Aim of the exercise: For each line below that holds "Bambu", return the line as it stands.

Listed entries:
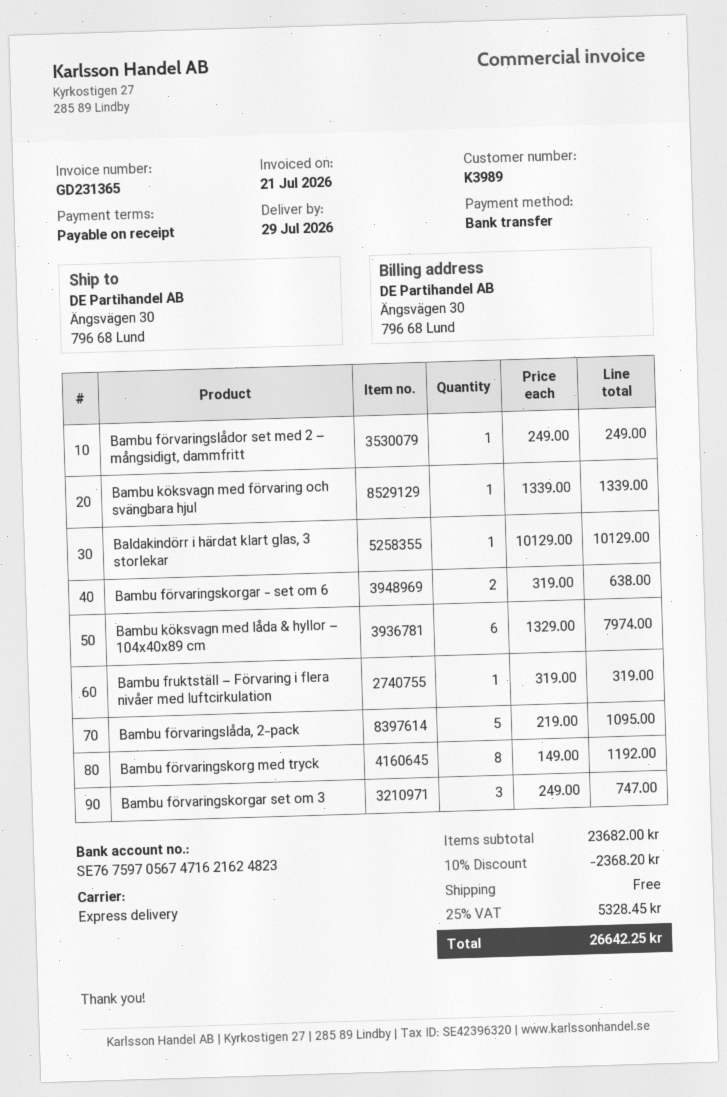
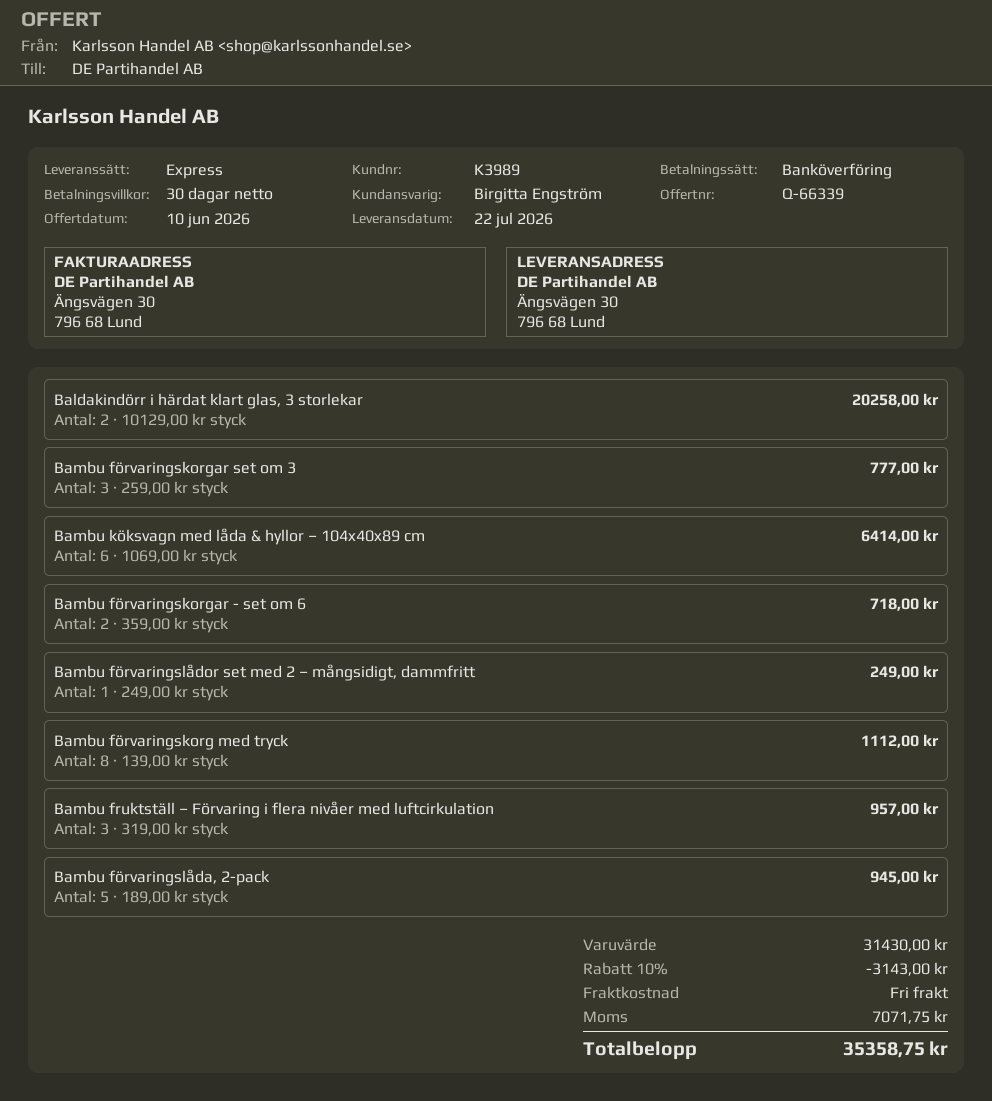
delivery date: 2026-07-29 -> 2026-07-22
payment terms: on receipt -> 30 days
Bambu köksvagn med förvaring och svängbara hjul: 1 x 1339.00 = 1339.00 -> none
Baldakindörr i härdat klart glas, 3 storlekar: 1 x 10129.00 = 10129.00 -> 2 x 10129.00 = 20258.00
Bambu förvaringskorgar - set om 6: 2 x 319.00 = 638.00 -> 2 x 359.00 = 718.00
Bambu köksvagn med låda & hyllor – 104x40x89 cm: 6 x 1329.00 = 7974.00 -> 6 x 1069.00 = 6414.00
Bambu fruktställ – Förvaring i flera nivåer med luftcirkulation: 1 x 319.00 = 319.00 -> 3 x 319.00 = 957.00
Bambu förvaringslåda, 2-pack: 5 x 219.00 = 1095.00 -> 5 x 189.00 = 945.00
Bambu förvaringskorg med tryck: 8 x 149.00 = 1192.00 -> 8 x 139.00 = 1112.00
Bambu förvaringskorgar set om 3: 3 x 249.00 = 747.00 -> 3 x 259.00 = 777.00
subtotal: 23682.00 -> 31430.00
discount: 10% = 2368.20 -> 10% = 3143.00
tax: 5328.45 -> 7071.75
total: 26642.25 -> 35358.75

Result for this exercise:
Bambu köksvagn med förvaring och svängbara hjul: 1 x 1339.00 = 1339.00 -> none
Bambu förvaringskorgar - set om 6: 2 x 319.00 = 638.00 -> 2 x 359.00 = 718.00
Bambu köksvagn med låda & hyllor – 104x40x89 cm: 6 x 1329.00 = 7974.00 -> 6 x 1069.00 = 6414.00
Bambu fruktställ – Förvaring i flera nivåer med luftcirkulation: 1 x 319.00 = 319.00 -> 3 x 319.00 = 957.00
Bambu förvaringslåda, 2-pack: 5 x 219.00 = 1095.00 -> 5 x 189.00 = 945.00
Bambu förvaringskorg med tryck: 8 x 149.00 = 1192.00 -> 8 x 139.00 = 1112.00
Bambu förvaringskorgar set om 3: 3 x 249.00 = 747.00 -> 3 x 259.00 = 777.00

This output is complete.